Expressivity: Erol, Hendler, and Nau prove that HTN planning is strictly more expressive than classical (STRIPS-style) planning: any classical planning problem can be encoded as an HTN problem, but not vice versa. HTN planning can directly represent task hierarchies, procedural knowledge, and decomposition constraints that classical planning cannot express without encoding. The complexity: HTN planning with general methods is undecidable; with ground methods (fully instantiated, no variables), it is decidable and EXPTIME-complete.

The primitive/compound distinction is the formal realization of HTA’s leaf/internal-node decomposition: primitive tasks are the leaves of the task hierarchy (corresponding to HTA’s atomic operations at the stopping criterion); compound tasks are the internal nodes (corresponding to HTA’s subgoals requiring further analysis).

Card, Moran, and Newell: GOMS

Stuart Card, Thomas Moran, and Allen Newell (The Psychology of Human-Computer Interaction, 1983) developed GOMS (Goals, Operators, Methods, Selection rules) as a computational cognitive model of routine skilled behavior:

• Goals: desired states; goals have a hierarchical structure — top-level goals decompose into sub-goals, down to method-executable atomic goals
• Operators: elementary actions, each with a fixed execution time; the Keystroke Level Model (KLM, Card et al. 1980) assigns durations: $K$ = keystroke (0.28s), $P$ = pointing (1.1s), $H$ = homing (0.4s), $M$ = mental operation (1.35s), $R$ = system response (variable)
• Methods: sequences of operators and sub-goals that accomplish a goal; each method is a procedural specification for achieving a goal
• Selection rules: when multiple methods exist for the same goal, rules specify which to use based on contextual conditions

GOMS prediction: total task time = sum of all operator durations executed by the selected methods. This gives quantitative performance predictions without experiments.

GOMS is the first formal cognitive model of task performance: it provides an algorithmic account of how a skilled user performs a task, decomposing it into a structured hierarchy of goals and operators.

Norman: the action cycle

Donald Norman (The Design of Everyday Things, 1988) introduced the action cycle as a model of how intentional action is structured:

1. Goal formation: forming a desired state
2. Intention to act: forming an intention toward the goal
3. Action sequence specification: determining what actions to take
4. Action execution: executing the actions
5. Perception of system state: perceiving the resulting state
6. Interpretation: interpreting the perceived state
7. Evaluation: evaluating whether the goal has been achieved

Norman’s two gulfs:

• Gulf of execution: difficulty translating intentions into available actions (gap between intent and affordance)
• Gulf of evaluation: difficulty interpreting system state (gap between system display and user comprehension)

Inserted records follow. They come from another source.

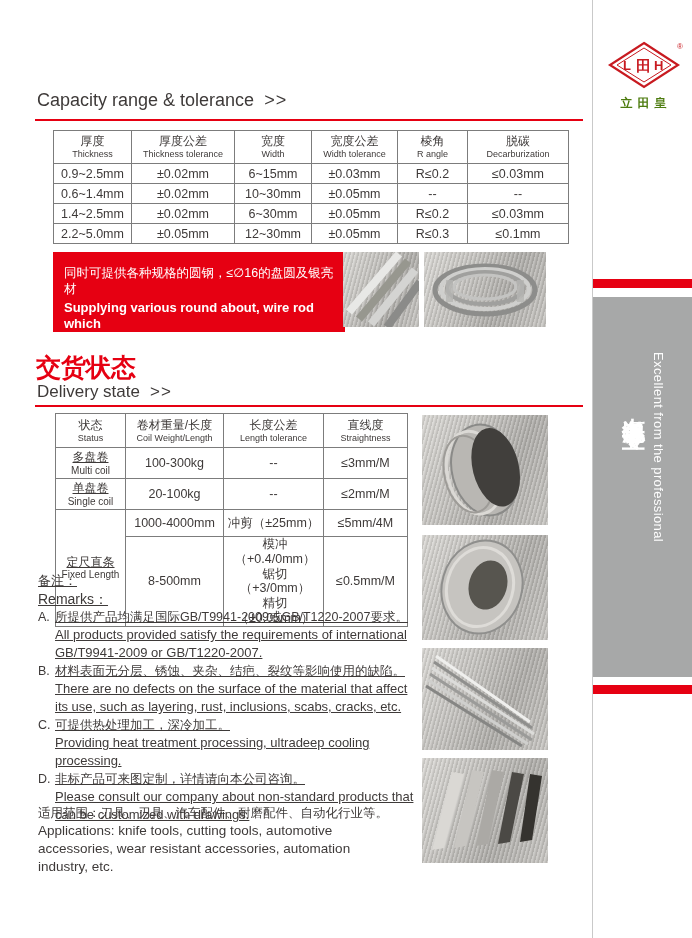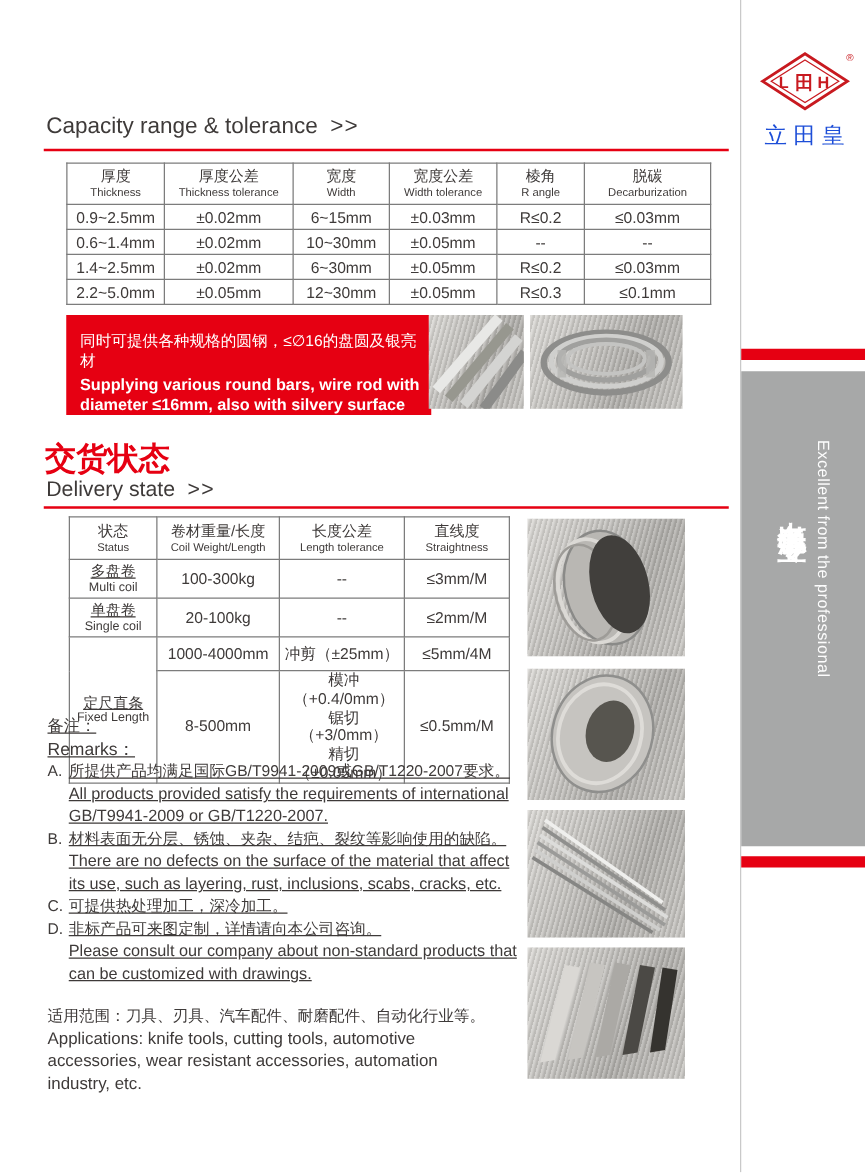--- a/index.html
+++ b/index.html
@@ -18,7 +18,7 @@
 
   
   .logo{left:604px;top:40px;width:84px;text-align:center;}
-  .logo-name{font-size:18px;font-weight:normal;color:#1d4ed8;letter-spacing:5px;margin-top:1px;
+  .logo-name{font-size:12px;font-weight:bold;color:#4d7c0f;letter-spacing:5px;margin-top:1px;
              font-family:"Liberation Serif","DejaVu Serif",serif;}
 
   

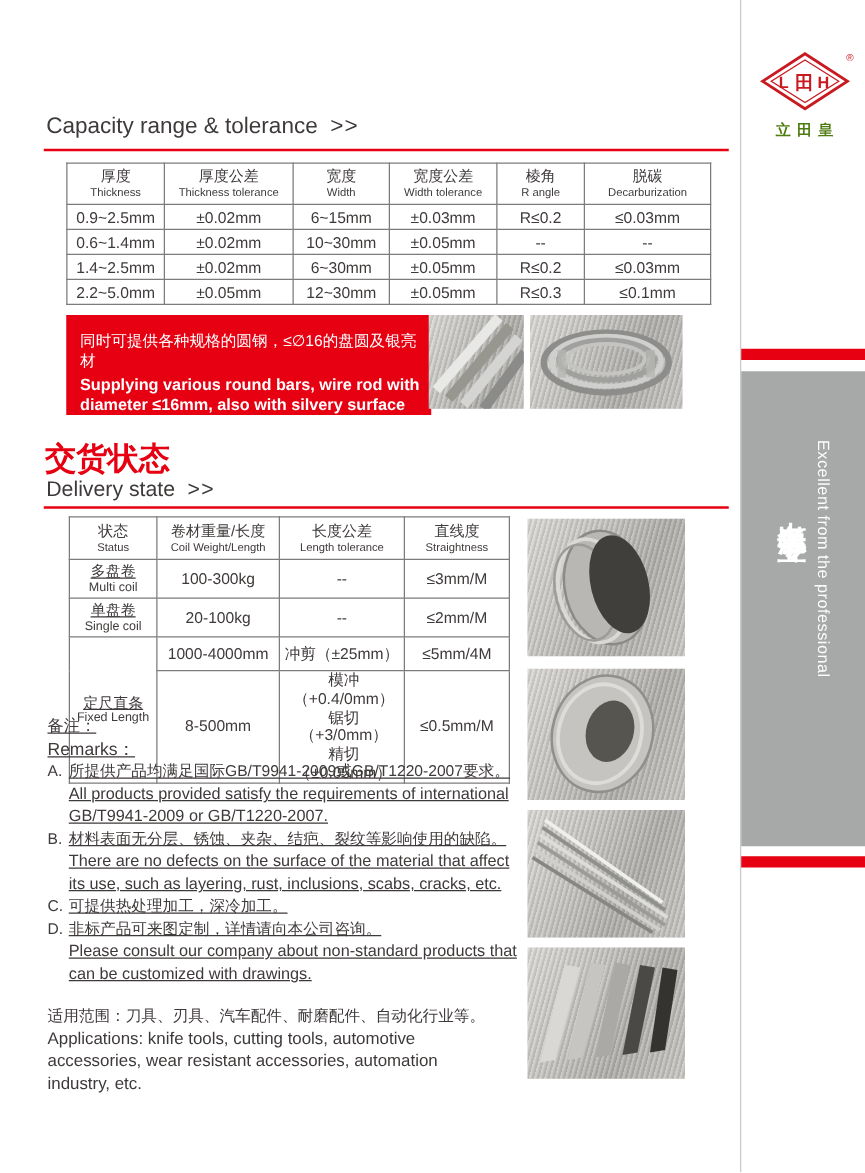--- a/index.html
+++ b/index.html
@@ -182,7 +182,7 @@
 
   <div class="abs banner">
     <div class="b-zh">同时可提供各种规格的圆钢，≤∅16的盘圆及银亮材</div>
-    <div class="b-en">Supplying various round bars, wire rod with</div>
+    <div class="b-en">Supplying various round about, wire rod which</div>
     <div class="b-en">diameter ≤16mm, also with silvery surface</div>
   </div>
 

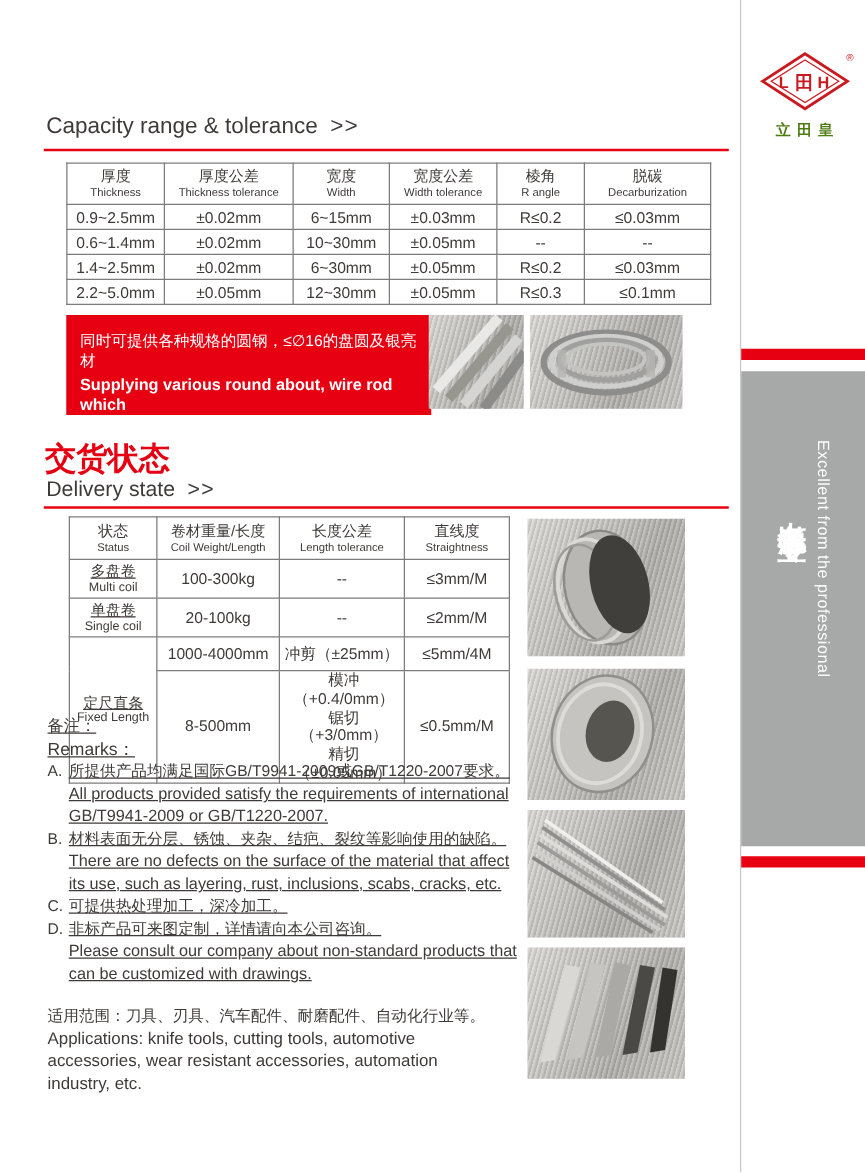--- a/index.html
+++ b/index.html
@@ -329,6 +329,7 @@
     <div class="rk-item">
       <span class="rk-label">C.</span>
       <div class="rk-zh">可提供热处理加工，深冷加工。</div>
+      <div class="rk-en">Providing heat treatment processing, ultradeep cooling processing.</div>
     </div>
     <div class="rk-item">
       <span class="rk-label">D.</span>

The action cycle makes explicit that a task is not just an execution sequence but a loop involving perception and evaluation — the task includes the agent’s assessment of whether the goal has been achieved.

Open questions

• Whether GOMS selection rules $(g_i \Rightarrow m_i)$ for a goal $G$ are formally equivalent to the guard structure of a procedure — making a GOMS model a procedure specification for cognitive task execution, with each goal-with-selection-rules being a guarded-command procedure.
• Whether there is a natural notion of task refinement — where $T_2$ refines $T_1$ iff every acceptable execution of $T_2$ is an acceptable execution of $T_1$ (achieving the more specific goal subsumes achieving the more general) — and whether this corresponds to goal subsumption in the HTA hierarchy.
• Whether the HTA hierarchy corresponds to the tower structure in the relational universe — whether each level of decomposition maps to a tower level, with atomic operations at the base and the overall goal at the top, and whether task correctness (plan-goal coherence) is a property of how these levels connect.
• Whether the stopping criterion $p \times c$ (probability of failure times cost) has a formal representation as a decision-theoretic threshold on the fiber — whether it corresponds to a condition on the Heyting algebra value of the subtask’s completion proposition, making the $p \times c$ threshold a formal boundedness condition on the fiber.